Grazie all’arrivo di pembrolizumab il 70% dei pazienti è vivo a un anno
Eugenia Sermonti
Uno spauracchio per tutti - malati e medici, infermieri e parenti - che da oggi vede una luce in fondo al tunnel della cura. È il tumore del polmone, la terza neoplasia più frequente in Italia, per la terapia del quale le autorità hanno stabilito la rimborsabilità di una nuova molecola (pembrolizumab, frutto della ricerca MSD), più efficace della chemioterapia nella forma non a piccole cellule in persone che esprimono alti livelli di PD-L1. “al punto che - afferma il professor Filippo de Marinis, direttore della Divisione di Oncologia Toracica all’Istituto Europeo di Oncologia (Ieo) di Milano - in molti casi eviterà il ricorso alla chemioterapia”. Una vera e propria rivoluzione per gli oltre 41mila nuovi casi registrati nel 2016, perché cambia radicalmente, dopo più di 40 anni, lo standard di cura in questo tumore in stadio avanzato in prima linea, finora rappresentato, appunto, dalla chemioterapia.
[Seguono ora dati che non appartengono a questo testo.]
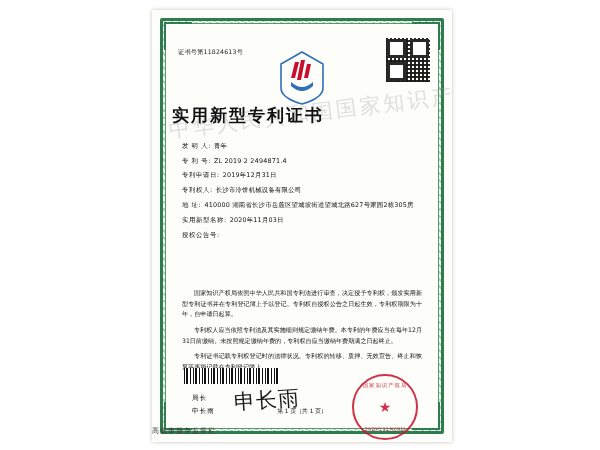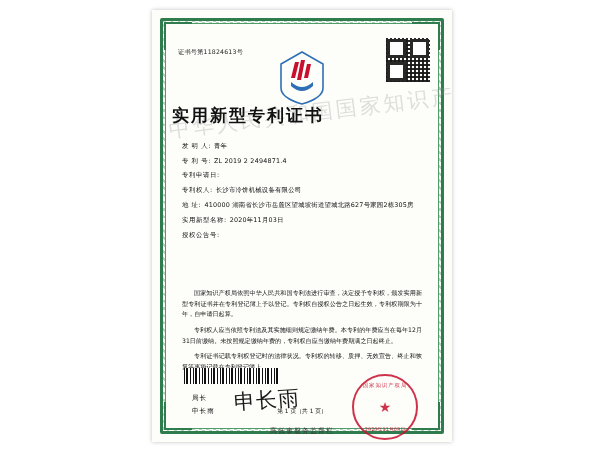"2019年12月31日" span.value { html: none -> <span>2019年12月31日</span> }
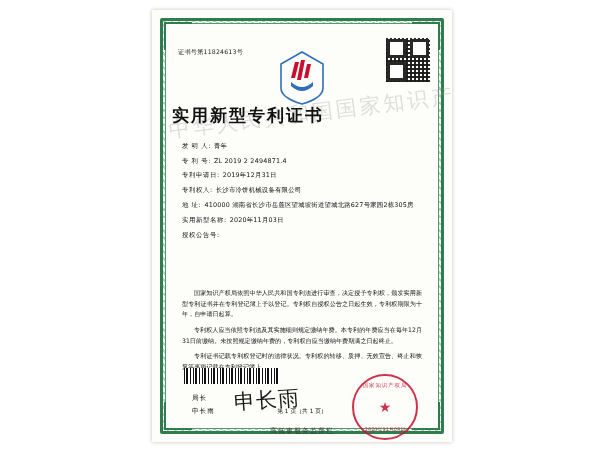"高低事服务监督栏" .bottom-label { text-align: center -> left }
I pazienti italiani colpiti da carcinoma polmonare non a piccole cellule in fase avanzata che esprimono PD-L1 possono oggi accedere a pembrolizumab, una nuova terapia immuno-oncologica. L’Agenzia italiana del Farmaco (AIFa) ha infatti stabilito la rimborsabilità della molecola non solo in prima linea ma anche in pazienti già trattati con la chemioterapia. Pembrolizumab rappresenta la prima molecola immuno-oncologica resa disponibile nel nostro Paese per il trattamento del carcinoma polmonare anche in prima linea. Una decisione che apre nuove opportunità, approfondite oggi in un incontro con i giornalisti a Milano. “Il melanoma ha rappresentato il modello per l’applicazione di questo approccio innovativo che ora si sta estendendo con successo a diversi tipi di tumore come quello del polmone, particolarmente difficile da trattare - spiega il professor Carmine Pinto, presidente nazionale dell’Associazione Italiana di Oncologia Medica (Aiom) - È un’arma che si affianca a quelle tradizionali rappresentate da chirurgia, chemioterapia, radioterapia e terapie biologiche. Un passo in avanti verso la sconfitta o la cronicizzazione della malattia. La decisione dell’AIFa conferma l’impegno dell’agenzia regolatoria italiana a supportare l’innovazione in un’area con significativi bisogni clinici insoddisfatti”.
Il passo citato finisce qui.